Re: Using Bootable USB Drives in Windows
November 29, 2009 03:54AM
you could try a virtual desktop like virtual box.
Re: Using Bootable USB Drives in Windows
November 29, 2009 04:04AM
Yeah, but do you know if those can boot from a USB drive?
Re: Using Bootable USB Drives in Windows
November 29, 2009 04:18AM
I think so I've done it from a CD before but that is completely different.
Re: Using Bootable USB Drives in Windows
November 29, 2009 05:19AM
If you are going to use OS emulation use VMware.
Re: Using Bootable USB Drives in Windows
November 29, 2009 05:40AM
But Virtual Box is free
Re: Using Bootable USB Drives in Windows
November 29, 2009 10:40AM
Quote
Crisco
But Virtual Box is free

Yes, I use Virtual Box on my Linux Mint. I think you might need to make the contents of your USB flash drive a .vdi virtual hard drive (?)
Re: Using Bootable USB Drives in Windows
November 29, 2009 03:47PM
You can't boot a USB drive once you are in Windows.

You could clear the BIOS password, however. This might help: [www.computerhope.com].

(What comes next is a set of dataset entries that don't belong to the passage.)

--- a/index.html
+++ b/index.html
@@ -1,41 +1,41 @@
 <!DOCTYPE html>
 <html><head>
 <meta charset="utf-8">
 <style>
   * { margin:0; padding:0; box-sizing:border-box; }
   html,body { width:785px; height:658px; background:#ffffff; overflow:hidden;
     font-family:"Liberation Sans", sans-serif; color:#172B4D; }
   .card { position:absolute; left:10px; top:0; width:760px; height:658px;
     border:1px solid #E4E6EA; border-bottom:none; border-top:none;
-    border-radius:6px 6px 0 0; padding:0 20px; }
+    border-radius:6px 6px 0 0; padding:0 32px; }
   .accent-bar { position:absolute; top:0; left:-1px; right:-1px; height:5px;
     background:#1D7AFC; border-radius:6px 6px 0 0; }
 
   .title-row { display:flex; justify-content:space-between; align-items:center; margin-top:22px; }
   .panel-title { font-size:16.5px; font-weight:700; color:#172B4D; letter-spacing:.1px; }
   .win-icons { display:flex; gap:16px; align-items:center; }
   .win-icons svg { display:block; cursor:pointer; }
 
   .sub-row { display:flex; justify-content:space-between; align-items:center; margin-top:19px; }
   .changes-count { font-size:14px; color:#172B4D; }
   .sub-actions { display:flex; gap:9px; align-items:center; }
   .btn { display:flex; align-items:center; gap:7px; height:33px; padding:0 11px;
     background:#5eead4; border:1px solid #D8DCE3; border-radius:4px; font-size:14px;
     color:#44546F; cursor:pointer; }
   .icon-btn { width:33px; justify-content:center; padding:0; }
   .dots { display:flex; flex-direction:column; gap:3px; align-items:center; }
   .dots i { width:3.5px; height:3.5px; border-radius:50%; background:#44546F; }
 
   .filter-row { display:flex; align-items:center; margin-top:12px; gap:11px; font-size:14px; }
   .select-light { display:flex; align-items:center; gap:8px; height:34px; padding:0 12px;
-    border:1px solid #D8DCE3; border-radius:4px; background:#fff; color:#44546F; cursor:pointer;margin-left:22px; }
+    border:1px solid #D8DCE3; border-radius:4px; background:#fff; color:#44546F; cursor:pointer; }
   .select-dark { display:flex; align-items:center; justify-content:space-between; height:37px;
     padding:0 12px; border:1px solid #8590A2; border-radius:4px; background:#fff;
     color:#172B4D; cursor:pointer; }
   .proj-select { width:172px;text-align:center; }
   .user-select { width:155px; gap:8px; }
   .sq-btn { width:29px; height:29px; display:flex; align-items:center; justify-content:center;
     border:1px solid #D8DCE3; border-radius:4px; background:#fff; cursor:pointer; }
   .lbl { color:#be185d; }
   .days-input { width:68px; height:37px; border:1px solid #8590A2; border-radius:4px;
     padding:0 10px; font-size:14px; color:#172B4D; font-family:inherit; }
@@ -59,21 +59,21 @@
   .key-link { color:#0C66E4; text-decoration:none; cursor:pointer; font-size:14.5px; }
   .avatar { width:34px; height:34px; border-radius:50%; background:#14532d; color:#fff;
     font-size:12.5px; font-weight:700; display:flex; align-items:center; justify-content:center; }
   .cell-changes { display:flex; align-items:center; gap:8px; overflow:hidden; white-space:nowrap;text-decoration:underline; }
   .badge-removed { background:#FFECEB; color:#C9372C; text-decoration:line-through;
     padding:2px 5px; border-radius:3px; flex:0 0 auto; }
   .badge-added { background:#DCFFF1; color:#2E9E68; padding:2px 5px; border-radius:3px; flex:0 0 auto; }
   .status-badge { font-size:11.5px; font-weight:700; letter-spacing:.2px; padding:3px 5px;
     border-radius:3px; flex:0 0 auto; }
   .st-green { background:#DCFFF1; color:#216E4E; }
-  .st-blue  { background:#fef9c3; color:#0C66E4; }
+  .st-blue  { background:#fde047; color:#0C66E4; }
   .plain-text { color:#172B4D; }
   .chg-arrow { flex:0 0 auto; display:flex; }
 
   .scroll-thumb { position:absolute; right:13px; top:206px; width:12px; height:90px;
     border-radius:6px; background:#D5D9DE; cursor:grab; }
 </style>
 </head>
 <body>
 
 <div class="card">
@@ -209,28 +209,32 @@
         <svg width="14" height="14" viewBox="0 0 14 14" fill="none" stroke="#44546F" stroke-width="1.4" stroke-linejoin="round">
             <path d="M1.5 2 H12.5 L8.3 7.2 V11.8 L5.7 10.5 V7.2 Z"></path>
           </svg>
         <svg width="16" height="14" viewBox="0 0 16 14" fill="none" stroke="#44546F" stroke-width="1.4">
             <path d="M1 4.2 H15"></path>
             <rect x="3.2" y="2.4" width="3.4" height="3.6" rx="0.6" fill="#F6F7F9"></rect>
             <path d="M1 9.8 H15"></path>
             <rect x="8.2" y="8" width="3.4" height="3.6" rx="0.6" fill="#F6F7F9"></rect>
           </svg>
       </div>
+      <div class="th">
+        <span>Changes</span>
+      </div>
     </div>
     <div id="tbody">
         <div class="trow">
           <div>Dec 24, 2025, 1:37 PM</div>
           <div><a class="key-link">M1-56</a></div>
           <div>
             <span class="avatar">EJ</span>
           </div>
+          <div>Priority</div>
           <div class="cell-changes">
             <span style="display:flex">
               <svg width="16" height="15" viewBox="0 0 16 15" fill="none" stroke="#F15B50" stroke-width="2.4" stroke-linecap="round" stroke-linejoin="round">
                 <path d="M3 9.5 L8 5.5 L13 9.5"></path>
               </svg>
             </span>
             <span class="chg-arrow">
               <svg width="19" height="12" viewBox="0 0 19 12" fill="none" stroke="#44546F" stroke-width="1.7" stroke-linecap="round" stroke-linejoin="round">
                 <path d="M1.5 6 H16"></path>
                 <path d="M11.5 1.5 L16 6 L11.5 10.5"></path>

!BIOS should be usable with Windows 95, 98, or Me, if you are using them.

Also, are you sure that your machine will only boot from a hard drive? It might boot from a CD, too. If that is possible, you can get FreeDOS, boot that, and run !BIOS from a floppy or USB stick.



Edited 1 time(s). Last edit at 11/29/2009 03:49PM by WikiFSX.
Re: Using Bootable USB Drives in Windows
January 17, 2010 08:03PM
It sounds like the issue is that the USB drive is formatted to something other than NTFS or a FAT derivative, most likely ext3. I've only played with Linux a little so my knowledge is cloudy, but perhaps you can get Windows to see the non-windows drive with a third party driver?